Atrial fibrillation (AF) is the most common sustained arrhythmia encountered in clinical practice and an important contributor to cardiovascular morbidity and mortality. Although the exact mechanisms behind AF are not completely elucidated, the underlying pathophysiological changes have been well described. Predisposal factors for AF include the older age, the increased left atrial size, the decreased left atrial function, the presence of heart failure and left ventricular systolic dysfunction and the presence of coronary heart disease or pulmonary or mitral valve disease. In addition to these factors, emerging evidence demonstrate that myocardial strain, fibrosis and inflammation, are associated with AF as well as the pathogenesis of the arrhythmia. The natruretic peptide system including Atrial Natriuretic Peptide (ANP), Brain Natriuretic Peptide (BNP) and C-type Natriuretic Peptide (CNP) is indicative of the level of myocardial strain which may predispose to AF. As a result, the aforementioned peptides are increased in AF patients. The levels of myocardial fibrosis biomarkers, such as ST2 and Galectin-3, are elevated suggesting atrial structural abnormalities, while the increased levels of CRP and Interleukin-6 supplement the inflammatory profile of AF patients.
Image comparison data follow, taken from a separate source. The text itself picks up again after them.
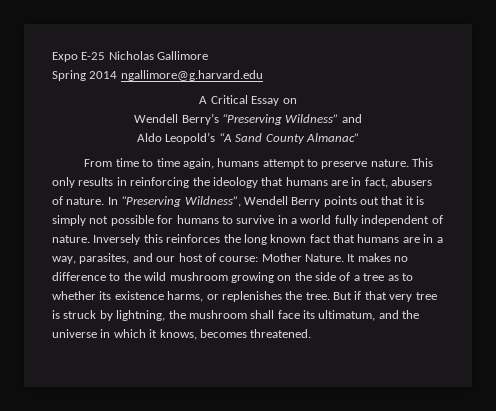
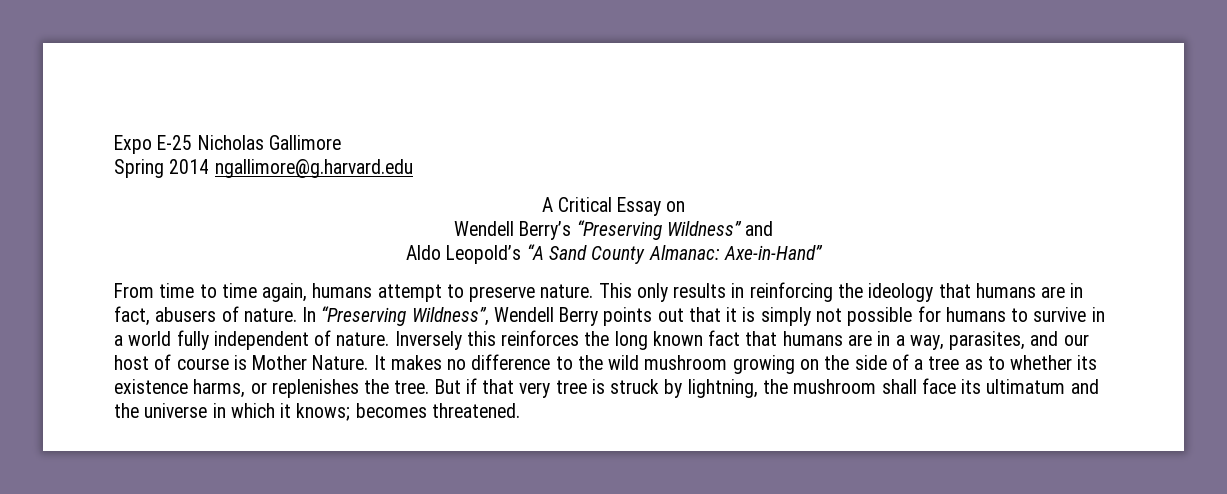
- Aldo Leopold’s “A Sand County Almanac”
+ Aldo Leopold’s “A Sand County Almanac: Axe-in-Hand”
- Inversely this reinforces the long known fact that humans are in a way, parasites, and our host of course: Mother Nature.
+ Inversely this reinforces the long known fact that humans are in a way, parasites, and our host of course is Mother Nature.
- But if that very tree is struck by lightning, the mushroom shall face its ultimatum, and the universe in which it knows, becomes threatened.
+ But if that very tree is struck by lightning, the mushroom shall face its ultimatum and the universe in which it knows; becomes threatened.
Emerging data for the aforementioned biomarkers are discussed in the present review.

摘要

心房颤动(AF)是临床实践中最常见的持续性心律失常,也是心血管发病率和死亡率的重要原因。尽管 AF 的确切机制尚未完全阐明,但潜在的病理生理变化已得到很好的描述。AF 的易患因素包括年龄较大、左心房增大、左心房功能降低、心力衰竭和左心室收缩功能障碍以及冠心病或肺或二尖瓣疾病的存在。除了这些因素之外,新出现的证据表明,心肌应变、纤维化和炎症与 AF 以及心律失常的发病机制有关。包括心钠肽(ANP)、脑钠肽(BNP)和 C 型钠尿肽(CNP)在内的利钠肽系统反映了心肌应变的水平,可能导致 AF。因此,上述肽类物质在 AF 患者中增加。心肌纤维化生物标志物,如 ST2 和半乳糖凝集素-3 的水平升高,提示心房结构异常,而 CRP 和白细胞介素-6 水平的升高补充了 AF 患者的炎症特征。本综述讨论了上述生物标志物的新数据。